──────── Dataset content ────────
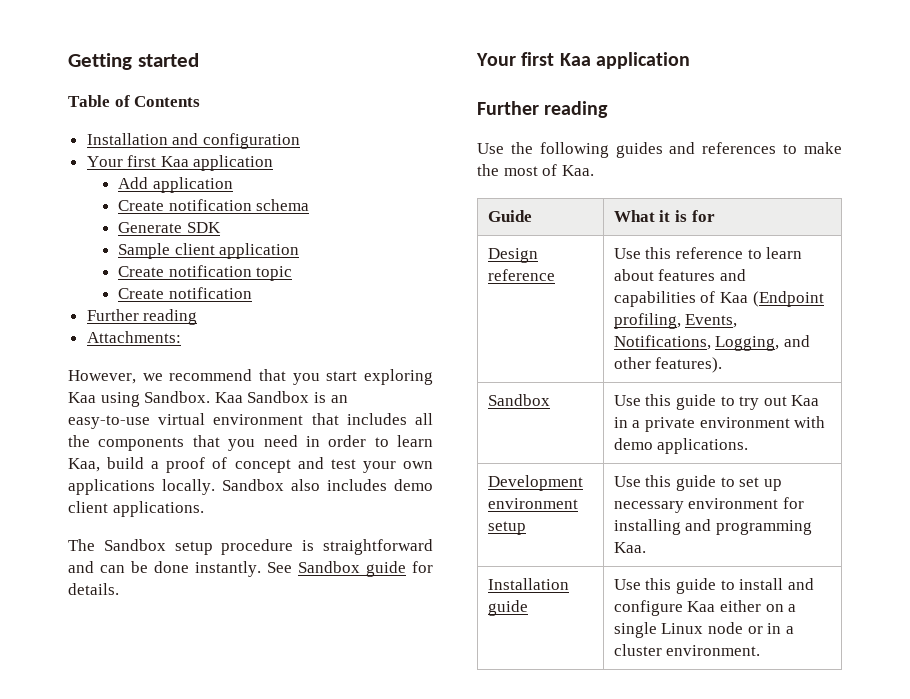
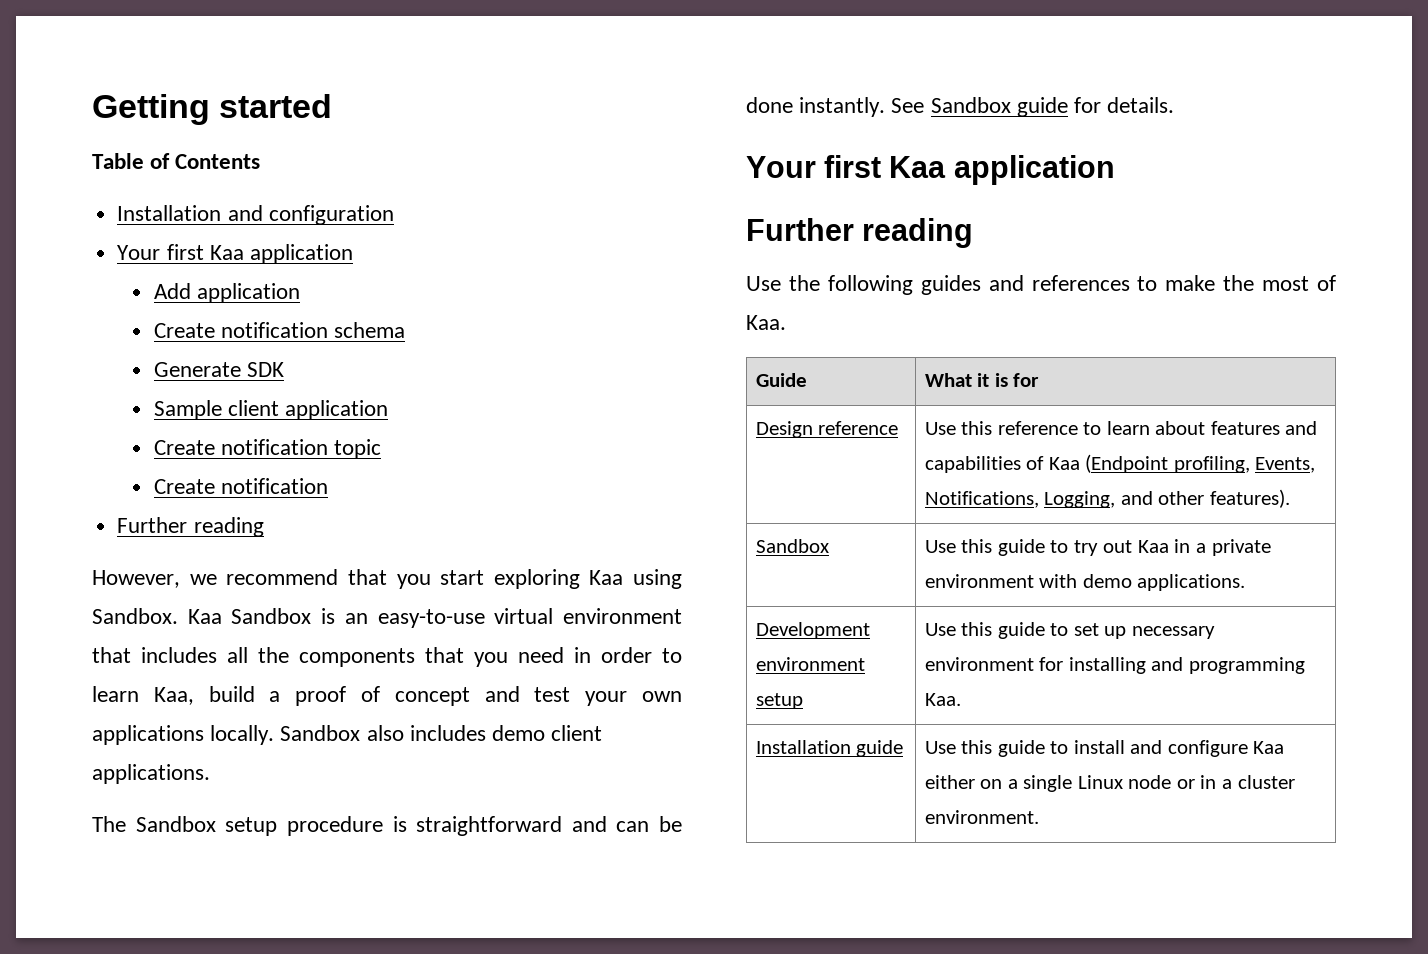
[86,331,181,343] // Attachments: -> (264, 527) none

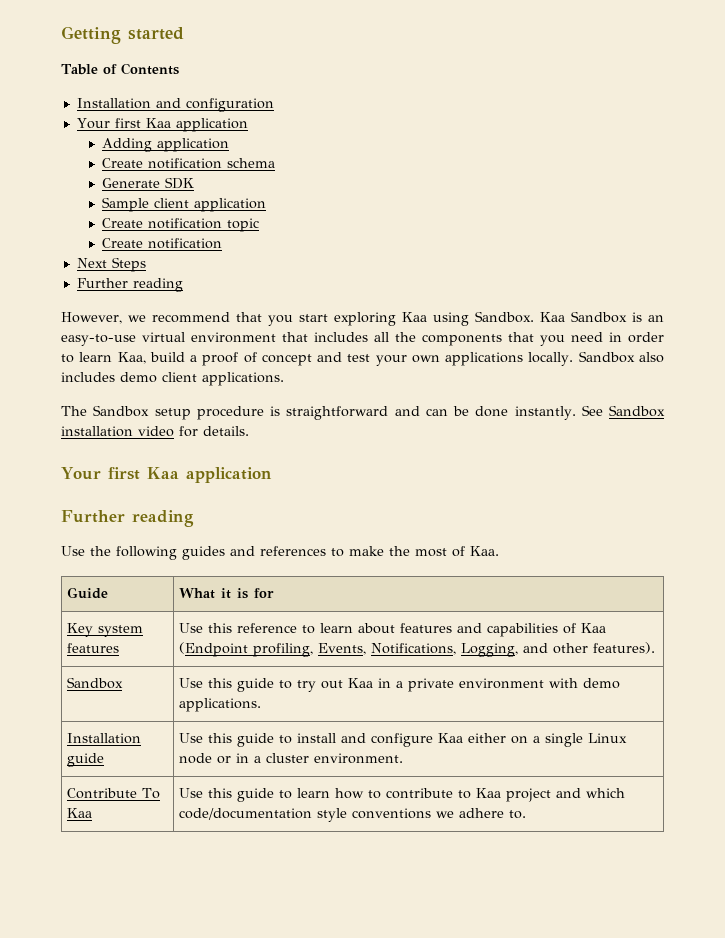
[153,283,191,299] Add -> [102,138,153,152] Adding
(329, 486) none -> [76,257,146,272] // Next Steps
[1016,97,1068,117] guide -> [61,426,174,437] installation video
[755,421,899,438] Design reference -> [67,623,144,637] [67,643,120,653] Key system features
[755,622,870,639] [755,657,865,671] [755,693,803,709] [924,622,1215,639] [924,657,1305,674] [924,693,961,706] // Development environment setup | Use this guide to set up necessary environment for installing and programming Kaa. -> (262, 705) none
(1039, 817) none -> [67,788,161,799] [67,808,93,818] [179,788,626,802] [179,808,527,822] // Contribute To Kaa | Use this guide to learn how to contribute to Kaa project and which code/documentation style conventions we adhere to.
────────
From the entries above, collect every line with the string "this" in it.

__Exercise solution__
[755,622,870,639] [755,657,865,671] [755,693,803,709] [924,622,1215,639] [924,657,1305,674] [924,693,961,706] // Development environment setup | Use this guide to set up necessary environment for installing and programming Kaa. -> (262, 705) none
(1039, 817) none -> [67,788,161,799] [67,808,93,818] [179,788,626,802] [179,808,527,822] // Contribute To Kaa | Use this guide to learn how to contribute to Kaa project and which code/documentation style conventions we adhere to.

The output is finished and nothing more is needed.